To avoid underpayment penalties, you can calculate how much you owe in one of two ways and send to the IRS over four equal installments:
- Pay 90% of the income tax amount you expect to owe this year.
- Pay 100% of the income tax amount you had to pay last tax year. This increases to 110% if your adjusted gross income (AGI) is over $150k.
For the 2026 tax year, make sure to mark these estimated tax payment deadlines in your calendar:
- April 15, 2026: Q1 estimated tax payment due
- June 15, 2026: Q2 estimated tax payment due
- September 15, 2026: Q3 estimated tax payment due
- January 15, 2027: Q4 estimated tax payment due
Should you file your taxes yourself as an entrepreneur?

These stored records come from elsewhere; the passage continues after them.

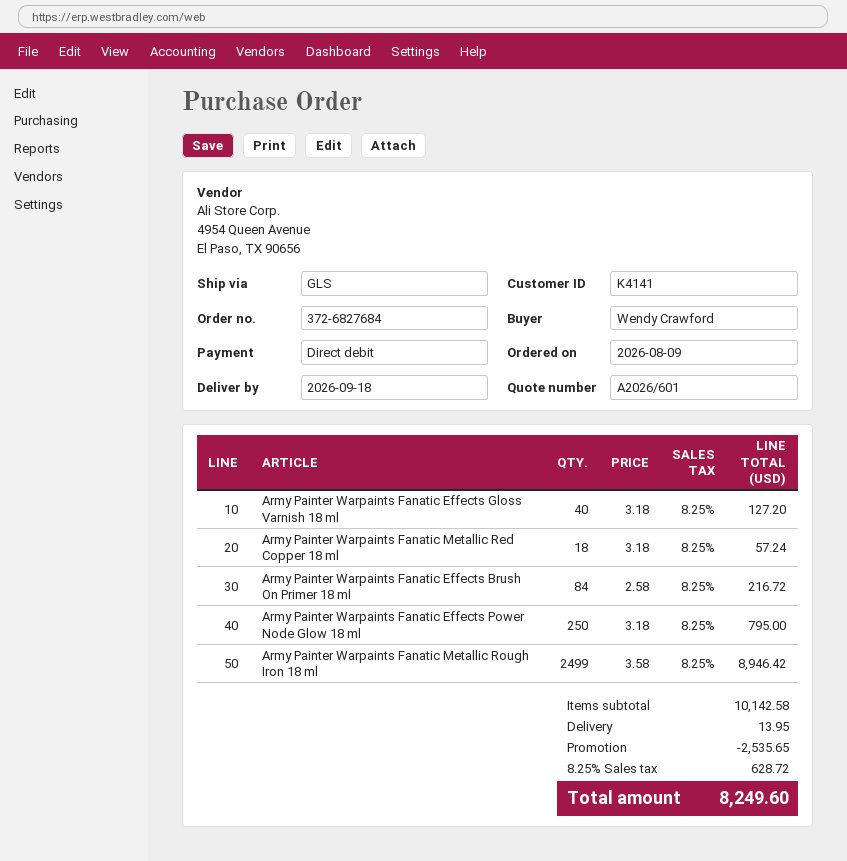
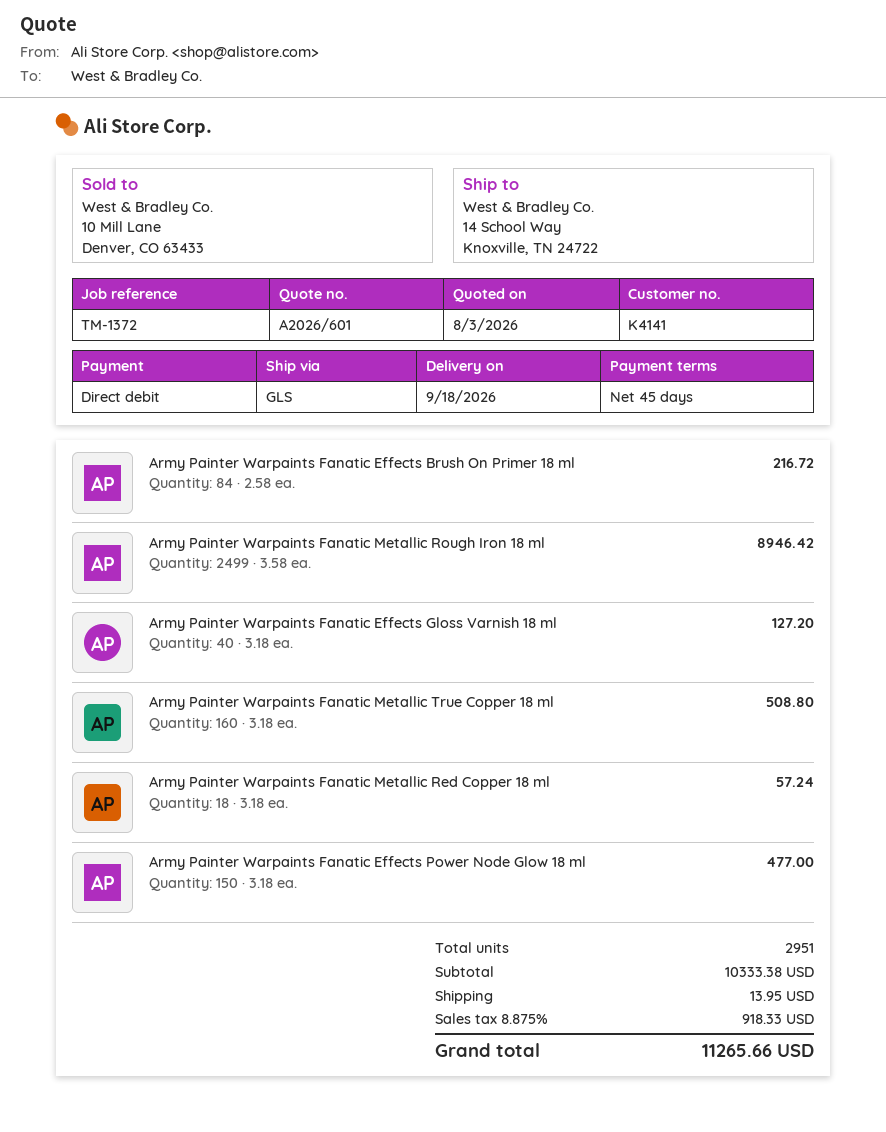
Army Painter Warpaints Fanatic Effects Power Node Glow 18 ml: 250 x 3.18 = 795.00 -> 150 x 3.18 = 477.00
Army Painter Warpaints Fanatic Metallic True Copper 18 ml: none -> 160 x 3.18 = 508.80
subtotal: 10142.58 -> 10333.38
discount: 2535.65 -> none
tax: 8.25% = 628.72 -> 8.875% = 918.33
total: 8249.60 -> 11265.66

Once you’ve gathered the information, you need to decide how to file. Options include:
- DIY software: Tools like TurboTax or FreeTaxUSA are cost-effective for solopreneurs with simple finances, though they may miss nuanced and complex deductions and tax filing capabilities.
- CPA or tax advisor: Hiring a CPA or tax advisor is highly recommended for venture-backed startups, partnerships, or even small businesses with employees to navigate state tax laws and optimize your tax liability.
Regardless of how you file, preparation starts with visibility into your finances.
Platforms like Mercury integrate with bookkeeping software, like QuickBooks and Xero, to keep your records clean year-round.
Filing taxes isn’t just a box you have to check in order to get back to running your business. It’s also an opportunity to gain a clear view of your income, expenses, and tax liability, so you can make smarter decisions about hiring, spending, and growth.
*These filing deadlines are provided for general guidance only and are subject to change. Please verify all deadlines and requirements with your tax advisor or the IRS.
For specific guidance on your tax filing obligations, please consult with a qualified tax professional. Mercury does not provide tax advice. Tax regulations can be complex and vary based on individual circumstances, so it's important to seek personalized advice from an expert who can assess your unique situation.